Every line from the first in the listing below to the line containing "-243,7 +243,7 @@" is to be repeated exactly, and no line past it.

—————

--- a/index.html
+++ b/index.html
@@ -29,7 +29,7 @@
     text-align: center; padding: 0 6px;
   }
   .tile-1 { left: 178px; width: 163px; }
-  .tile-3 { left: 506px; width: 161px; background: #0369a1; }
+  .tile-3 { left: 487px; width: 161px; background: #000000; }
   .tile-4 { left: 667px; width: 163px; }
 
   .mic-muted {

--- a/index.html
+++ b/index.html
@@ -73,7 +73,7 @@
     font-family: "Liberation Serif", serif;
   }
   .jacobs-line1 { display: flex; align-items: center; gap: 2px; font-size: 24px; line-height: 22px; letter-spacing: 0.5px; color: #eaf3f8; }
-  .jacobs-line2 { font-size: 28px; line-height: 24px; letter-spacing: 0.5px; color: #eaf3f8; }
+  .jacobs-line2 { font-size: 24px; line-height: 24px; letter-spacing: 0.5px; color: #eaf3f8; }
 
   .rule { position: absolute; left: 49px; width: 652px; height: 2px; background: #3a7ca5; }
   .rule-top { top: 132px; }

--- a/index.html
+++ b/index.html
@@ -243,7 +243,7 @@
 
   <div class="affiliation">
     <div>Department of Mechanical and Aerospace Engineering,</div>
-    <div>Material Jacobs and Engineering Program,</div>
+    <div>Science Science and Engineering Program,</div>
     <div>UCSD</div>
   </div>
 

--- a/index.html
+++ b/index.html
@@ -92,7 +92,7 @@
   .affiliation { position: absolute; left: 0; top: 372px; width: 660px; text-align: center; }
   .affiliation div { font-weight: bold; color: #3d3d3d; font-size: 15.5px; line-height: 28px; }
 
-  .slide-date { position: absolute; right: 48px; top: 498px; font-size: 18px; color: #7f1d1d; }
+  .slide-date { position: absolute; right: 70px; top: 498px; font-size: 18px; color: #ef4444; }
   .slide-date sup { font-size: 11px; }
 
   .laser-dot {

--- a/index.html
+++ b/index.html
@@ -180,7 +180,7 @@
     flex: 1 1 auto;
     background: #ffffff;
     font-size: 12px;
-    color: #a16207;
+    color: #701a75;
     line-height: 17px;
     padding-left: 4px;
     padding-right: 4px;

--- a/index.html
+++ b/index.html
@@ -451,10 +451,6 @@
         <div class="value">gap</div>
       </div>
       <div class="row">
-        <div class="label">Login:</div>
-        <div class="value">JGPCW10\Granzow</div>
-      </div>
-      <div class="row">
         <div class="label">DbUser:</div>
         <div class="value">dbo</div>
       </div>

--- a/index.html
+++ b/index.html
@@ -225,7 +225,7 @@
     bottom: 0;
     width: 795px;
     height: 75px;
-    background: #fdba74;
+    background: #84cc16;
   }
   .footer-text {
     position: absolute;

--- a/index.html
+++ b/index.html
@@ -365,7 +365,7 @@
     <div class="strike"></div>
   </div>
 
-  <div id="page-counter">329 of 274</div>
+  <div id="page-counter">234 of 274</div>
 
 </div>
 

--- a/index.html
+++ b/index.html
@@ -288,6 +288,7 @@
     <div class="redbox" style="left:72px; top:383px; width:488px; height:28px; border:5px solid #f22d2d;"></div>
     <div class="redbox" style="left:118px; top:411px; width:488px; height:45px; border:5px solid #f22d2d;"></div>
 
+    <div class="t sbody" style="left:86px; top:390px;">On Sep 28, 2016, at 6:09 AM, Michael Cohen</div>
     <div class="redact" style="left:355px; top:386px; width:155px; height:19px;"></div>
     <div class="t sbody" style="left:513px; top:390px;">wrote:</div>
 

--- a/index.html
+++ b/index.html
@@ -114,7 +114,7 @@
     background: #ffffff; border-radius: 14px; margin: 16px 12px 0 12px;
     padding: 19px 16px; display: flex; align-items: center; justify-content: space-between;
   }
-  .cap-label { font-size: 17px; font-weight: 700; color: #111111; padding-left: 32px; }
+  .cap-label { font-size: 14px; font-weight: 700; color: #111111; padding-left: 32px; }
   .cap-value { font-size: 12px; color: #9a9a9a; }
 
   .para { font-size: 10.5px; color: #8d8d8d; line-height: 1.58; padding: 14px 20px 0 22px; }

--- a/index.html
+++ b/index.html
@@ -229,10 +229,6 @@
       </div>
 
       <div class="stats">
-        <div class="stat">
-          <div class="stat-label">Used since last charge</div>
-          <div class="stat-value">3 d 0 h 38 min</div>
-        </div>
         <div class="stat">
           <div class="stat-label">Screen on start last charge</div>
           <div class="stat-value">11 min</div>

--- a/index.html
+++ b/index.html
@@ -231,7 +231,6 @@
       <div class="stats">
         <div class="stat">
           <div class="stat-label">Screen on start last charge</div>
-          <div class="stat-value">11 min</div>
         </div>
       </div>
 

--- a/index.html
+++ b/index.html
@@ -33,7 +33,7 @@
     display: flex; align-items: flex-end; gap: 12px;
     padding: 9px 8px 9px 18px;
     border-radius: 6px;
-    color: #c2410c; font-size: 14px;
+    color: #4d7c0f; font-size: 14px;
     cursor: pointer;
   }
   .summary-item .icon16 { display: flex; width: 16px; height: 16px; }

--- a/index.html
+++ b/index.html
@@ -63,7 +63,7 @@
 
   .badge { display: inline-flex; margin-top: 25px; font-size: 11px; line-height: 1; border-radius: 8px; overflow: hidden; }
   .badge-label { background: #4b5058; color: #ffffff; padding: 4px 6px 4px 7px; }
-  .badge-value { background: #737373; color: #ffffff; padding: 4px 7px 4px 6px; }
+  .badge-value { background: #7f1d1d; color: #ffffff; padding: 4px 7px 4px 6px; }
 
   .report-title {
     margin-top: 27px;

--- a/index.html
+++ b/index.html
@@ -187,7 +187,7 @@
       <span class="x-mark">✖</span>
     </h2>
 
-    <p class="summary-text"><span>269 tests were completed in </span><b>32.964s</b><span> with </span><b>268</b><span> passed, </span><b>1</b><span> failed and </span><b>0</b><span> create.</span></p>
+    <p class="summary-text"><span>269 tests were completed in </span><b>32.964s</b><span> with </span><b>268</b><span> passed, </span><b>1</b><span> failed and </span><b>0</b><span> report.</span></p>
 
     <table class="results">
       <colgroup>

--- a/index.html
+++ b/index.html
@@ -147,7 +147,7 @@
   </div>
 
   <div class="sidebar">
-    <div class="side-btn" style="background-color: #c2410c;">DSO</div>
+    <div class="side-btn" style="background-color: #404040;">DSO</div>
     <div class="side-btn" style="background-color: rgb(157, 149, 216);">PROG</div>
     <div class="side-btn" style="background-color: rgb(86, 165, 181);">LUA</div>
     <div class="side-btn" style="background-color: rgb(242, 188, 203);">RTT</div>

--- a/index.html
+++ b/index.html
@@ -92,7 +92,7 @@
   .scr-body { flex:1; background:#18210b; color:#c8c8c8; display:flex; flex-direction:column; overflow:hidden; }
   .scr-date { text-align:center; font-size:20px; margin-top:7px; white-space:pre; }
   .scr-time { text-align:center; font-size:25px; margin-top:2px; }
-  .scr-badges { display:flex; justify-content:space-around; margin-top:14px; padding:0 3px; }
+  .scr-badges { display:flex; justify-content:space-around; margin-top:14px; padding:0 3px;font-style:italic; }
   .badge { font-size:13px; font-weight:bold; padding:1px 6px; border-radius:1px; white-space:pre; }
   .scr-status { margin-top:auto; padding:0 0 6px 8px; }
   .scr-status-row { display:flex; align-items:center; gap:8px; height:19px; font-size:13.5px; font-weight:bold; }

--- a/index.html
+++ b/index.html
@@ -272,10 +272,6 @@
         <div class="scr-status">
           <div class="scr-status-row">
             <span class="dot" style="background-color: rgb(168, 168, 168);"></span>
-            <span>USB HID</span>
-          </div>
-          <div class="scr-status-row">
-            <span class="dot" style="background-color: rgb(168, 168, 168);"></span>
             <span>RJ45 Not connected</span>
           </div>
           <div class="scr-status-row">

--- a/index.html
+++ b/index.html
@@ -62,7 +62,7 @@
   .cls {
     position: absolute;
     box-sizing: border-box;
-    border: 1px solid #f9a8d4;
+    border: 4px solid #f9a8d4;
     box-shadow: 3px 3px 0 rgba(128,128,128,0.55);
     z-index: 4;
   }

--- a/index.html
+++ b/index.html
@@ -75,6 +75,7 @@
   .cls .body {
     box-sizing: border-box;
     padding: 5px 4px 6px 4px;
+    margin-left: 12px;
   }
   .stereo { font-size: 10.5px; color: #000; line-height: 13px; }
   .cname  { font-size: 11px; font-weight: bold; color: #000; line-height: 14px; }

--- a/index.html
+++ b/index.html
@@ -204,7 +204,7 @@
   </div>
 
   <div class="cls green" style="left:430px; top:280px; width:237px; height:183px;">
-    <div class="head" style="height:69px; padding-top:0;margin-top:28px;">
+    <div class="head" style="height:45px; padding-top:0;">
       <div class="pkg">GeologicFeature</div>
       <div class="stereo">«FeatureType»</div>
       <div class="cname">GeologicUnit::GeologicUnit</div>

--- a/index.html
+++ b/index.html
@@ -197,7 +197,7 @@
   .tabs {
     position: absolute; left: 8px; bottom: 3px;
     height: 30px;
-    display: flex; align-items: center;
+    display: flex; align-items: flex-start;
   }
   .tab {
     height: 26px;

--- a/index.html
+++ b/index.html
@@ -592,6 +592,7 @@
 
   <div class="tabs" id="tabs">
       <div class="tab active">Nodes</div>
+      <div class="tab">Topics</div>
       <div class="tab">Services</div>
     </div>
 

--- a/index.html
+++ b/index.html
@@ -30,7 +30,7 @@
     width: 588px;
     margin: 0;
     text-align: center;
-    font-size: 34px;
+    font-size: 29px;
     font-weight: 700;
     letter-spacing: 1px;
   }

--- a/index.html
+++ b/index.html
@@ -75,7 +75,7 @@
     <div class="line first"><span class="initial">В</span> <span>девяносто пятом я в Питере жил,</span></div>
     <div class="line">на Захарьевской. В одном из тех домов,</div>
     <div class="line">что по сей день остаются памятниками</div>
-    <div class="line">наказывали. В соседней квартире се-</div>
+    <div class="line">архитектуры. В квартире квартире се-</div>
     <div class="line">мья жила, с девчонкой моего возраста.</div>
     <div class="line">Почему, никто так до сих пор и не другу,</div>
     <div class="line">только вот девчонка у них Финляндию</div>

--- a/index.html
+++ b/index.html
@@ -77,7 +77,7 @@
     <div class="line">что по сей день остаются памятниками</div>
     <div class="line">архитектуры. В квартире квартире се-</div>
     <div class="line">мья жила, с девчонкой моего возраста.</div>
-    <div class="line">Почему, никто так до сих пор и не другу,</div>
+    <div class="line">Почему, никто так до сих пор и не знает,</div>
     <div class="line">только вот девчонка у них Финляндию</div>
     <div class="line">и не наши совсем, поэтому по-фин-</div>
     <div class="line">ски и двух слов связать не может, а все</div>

—————

• [ANSWER]:
--- a/index.html
+++ b/index.html
@@ -29,7 +29,7 @@
     text-align: center; padding: 0 6px;
   }
   .tile-1 { left: 178px; width: 163px; }
-  .tile-3 { left: 506px; width: 161px; background: #0369a1; }
+  .tile-3 { left: 487px; width: 161px; background: #000000; }
   .tile-4 { left: 667px; width: 163px; }
 
   .mic-muted {

--- a/index.html
+++ b/index.html
@@ -73,7 +73,7 @@
     font-family: "Liberation Serif", serif;
   }
   .jacobs-line1 { display: flex; align-items: center; gap: 2px; font-size: 24px; line-height: 22px; letter-spacing: 0.5px; color: #eaf3f8; }
-  .jacobs-line2 { font-size: 28px; line-height: 24px; letter-spacing: 0.5px; color: #eaf3f8; }
+  .jacobs-line2 { font-size: 24px; line-height: 24px; letter-spacing: 0.5px; color: #eaf3f8; }
 
   .rule { position: absolute; left: 49px; width: 652px; height: 2px; background: #3a7ca5; }
   .rule-top { top: 132px; }

--- a/index.html
+++ b/index.html
@@ -243,7 +243,7 @@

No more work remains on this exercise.